In my practice, the body has a significant range of linguistic connotations and plays a variety of roles: our corporeal body, the body politic, the clay body (the technical term for the mix of clays that a potter uses– for instance, for raku we formulate a clay body that will withstand thermal-shock well). The essential part of a vessel is known as the body; the other additions also have  human body references: foot, neck, belly, etc. consciously develop this reference to the body, extending the hollowness to the chambers of the heart. In religion and mythology the first beings (like the  Adam of the Bible) are often created out of clay. The body politic is an expression used to describe our societies.
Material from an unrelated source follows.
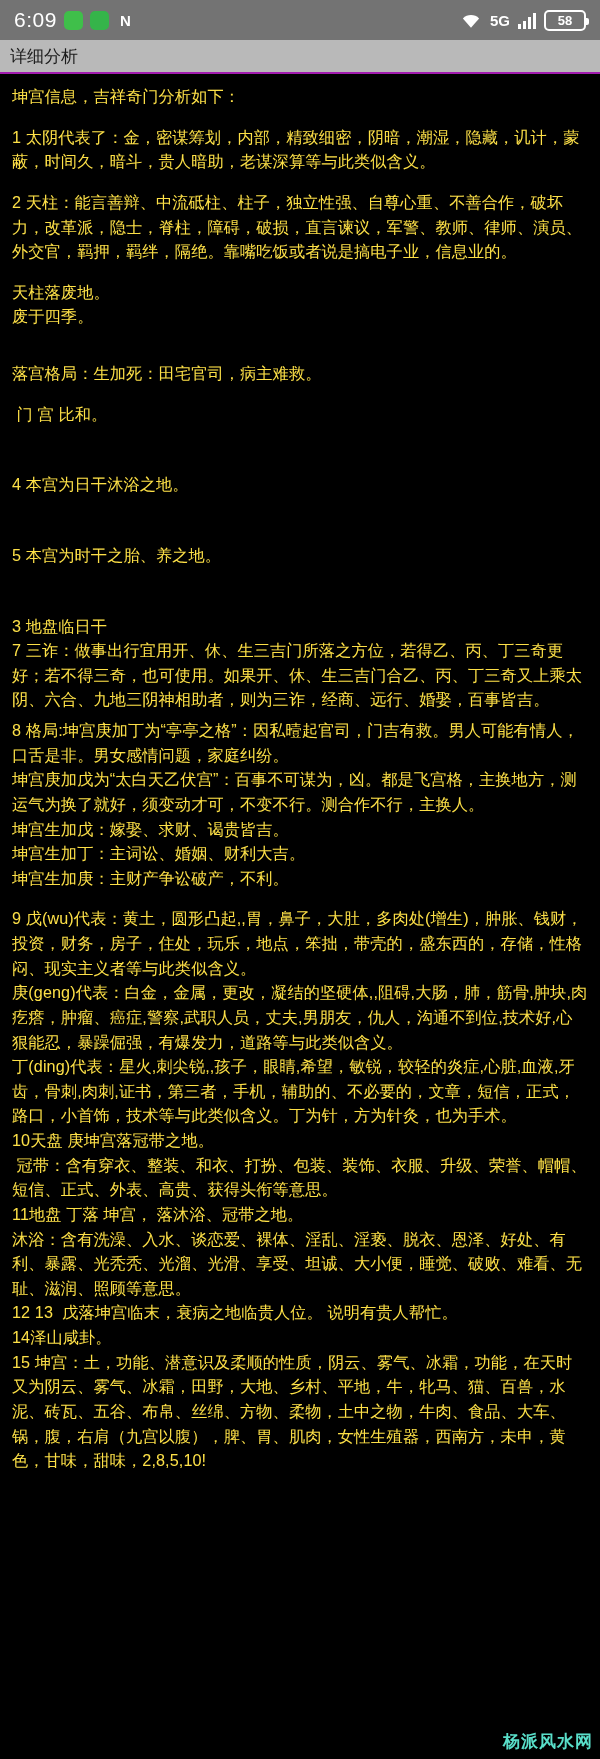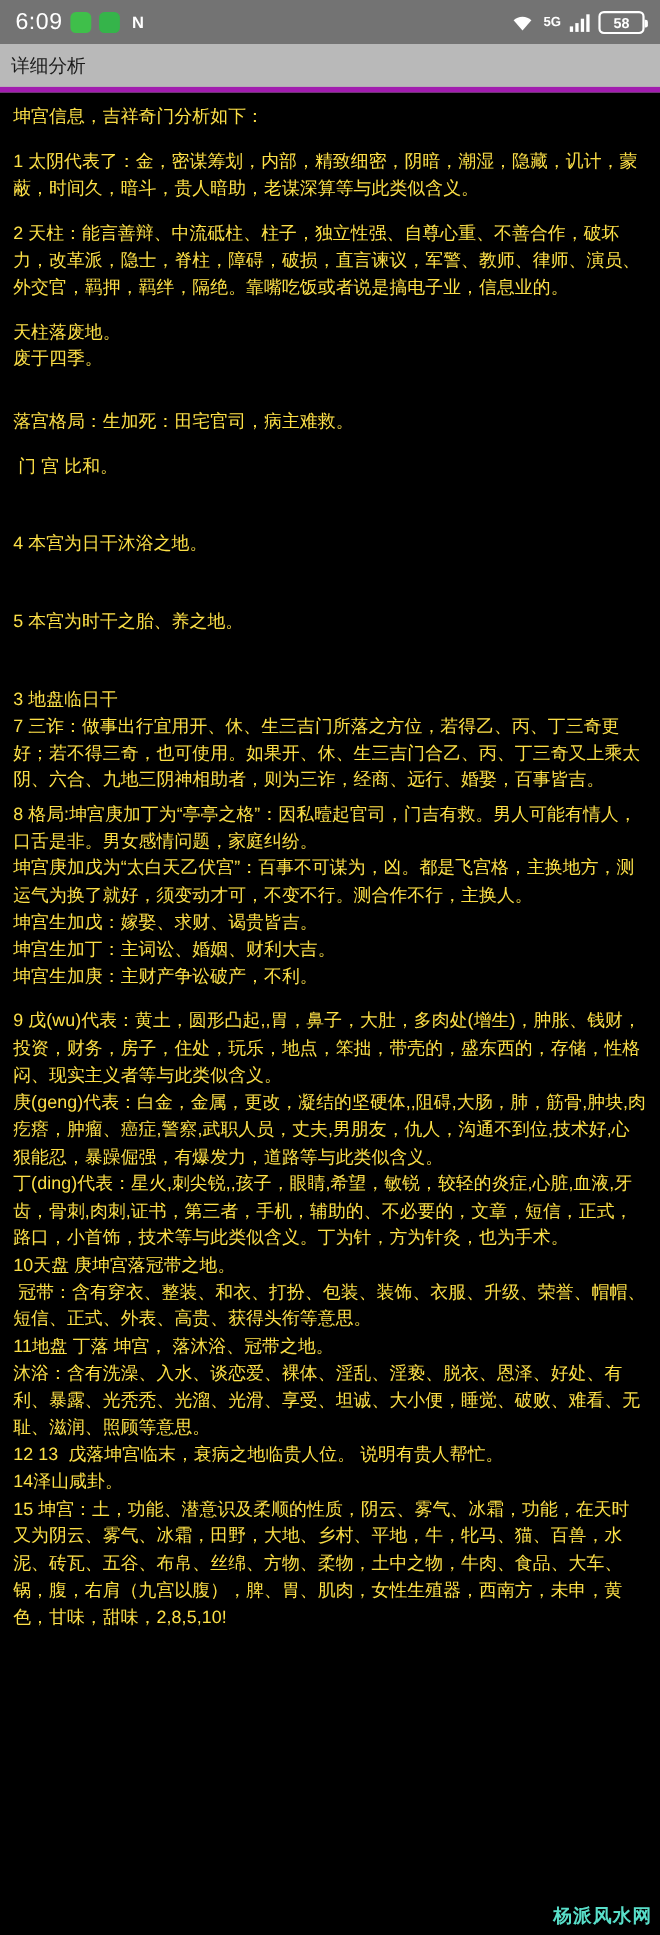"5G" .net-label { font-size: 12px -> 15px }
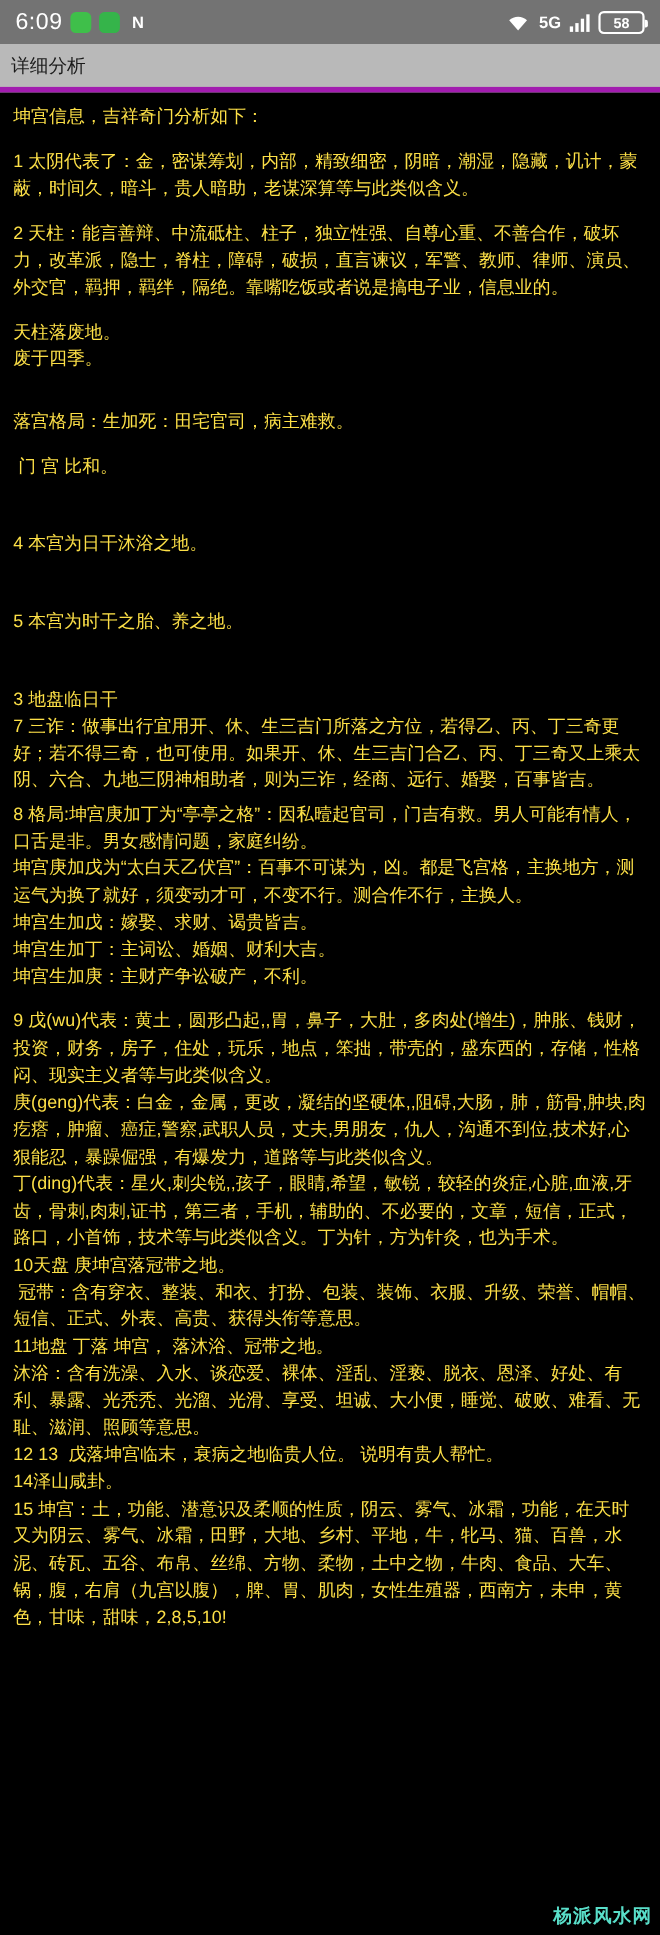"详细分析" .titlebar { border-bottom: 5px solid #a21caf -> 2px solid #a21caf; height: 44px -> 34px }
It carries an implicit analogy with the human body  and brings a physical dimension to ethical, social and political discourses Thus the personal experience of  cardiac-bypass surgery had forced me to re-read the embodied narrative of the objects as the “betwixt and between” (liminal) state of life and death, when the body is essentially cooled to stopping for the duration of the operation, just as clay hovers between muddy re-usable material and stony ceramic in firing. This event lead to an important transitional practice, for, prior to the event, I had been making autonomous vessels and then integrating them in installations but now the vocabulary of mark-making was appropriated for a quite different kind of expression; this was to be consciously developed in the Installation The Warriors of 5-12 in China, which was the first work I completed, eight months after the operation. This brush with mortality led to new ways of thinking about the manipulation of clay, and its firing, to develop the embodied narratives dealing with my own body and Being, and by extension with the mortality of my grandparents.